[Revision comparison data]
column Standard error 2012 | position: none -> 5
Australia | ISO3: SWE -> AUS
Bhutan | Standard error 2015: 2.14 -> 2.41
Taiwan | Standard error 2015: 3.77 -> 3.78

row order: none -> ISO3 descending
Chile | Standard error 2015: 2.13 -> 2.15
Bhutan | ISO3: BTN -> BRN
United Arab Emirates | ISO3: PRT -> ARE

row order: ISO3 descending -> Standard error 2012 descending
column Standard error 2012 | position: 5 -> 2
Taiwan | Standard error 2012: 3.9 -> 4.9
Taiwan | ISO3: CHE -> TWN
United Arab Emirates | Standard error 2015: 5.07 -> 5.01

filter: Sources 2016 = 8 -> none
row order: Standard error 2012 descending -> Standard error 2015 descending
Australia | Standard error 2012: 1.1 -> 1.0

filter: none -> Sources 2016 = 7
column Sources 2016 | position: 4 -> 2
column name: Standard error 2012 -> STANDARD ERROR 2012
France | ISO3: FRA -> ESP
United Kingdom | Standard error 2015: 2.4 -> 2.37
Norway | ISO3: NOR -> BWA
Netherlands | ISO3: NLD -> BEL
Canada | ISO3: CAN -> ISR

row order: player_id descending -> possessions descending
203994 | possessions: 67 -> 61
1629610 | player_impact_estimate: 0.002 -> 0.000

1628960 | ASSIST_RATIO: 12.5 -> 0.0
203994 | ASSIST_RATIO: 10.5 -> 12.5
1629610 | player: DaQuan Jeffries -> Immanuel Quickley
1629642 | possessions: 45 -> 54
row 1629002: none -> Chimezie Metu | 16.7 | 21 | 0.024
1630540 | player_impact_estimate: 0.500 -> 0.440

* _Brief_
No line before the one with "United Arab Emirates | Standard" belongs in the answer; copy that line and the rest of the records exactly.

* _Response area_
United Arab Emirates | Standard error 2015: 5.07 -> 5.01

filter: Sources 2016 = 8 -> none
row order: Standard error 2012 descending -> Standard error 2015 descending
Australia | Standard error 2012: 1.1 -> 1.0

filter: none -> Sources 2016 = 7
column Sources 2016 | position: 4 -> 2
column name: Standard error 2012 -> STANDARD ERROR 2012
France | ISO3: FRA -> ESP
United Kingdom | Standard error 2015: 2.4 -> 2.37
Norway | ISO3: NOR -> BWA
Netherlands | ISO3: NLD -> BEL
Canada | ISO3: CAN -> ISR

row order: player_id descending -> possessions descending
203994 | possessions: 67 -> 61
1629610 | player_impact_estimate: 0.002 -> 0.000

1628960 | ASSIST_RATIO: 12.5 -> 0.0
203994 | ASSIST_RATIO: 10.5 -> 12.5
1629610 | player: DaQuan Jeffries -> Immanuel Quickley
1629642 | possessions: 45 -> 54
row 1629002: none -> Chimezie Metu | 16.7 | 21 | 0.024
1630540 | player_impact_estimate: 0.500 -> 0.440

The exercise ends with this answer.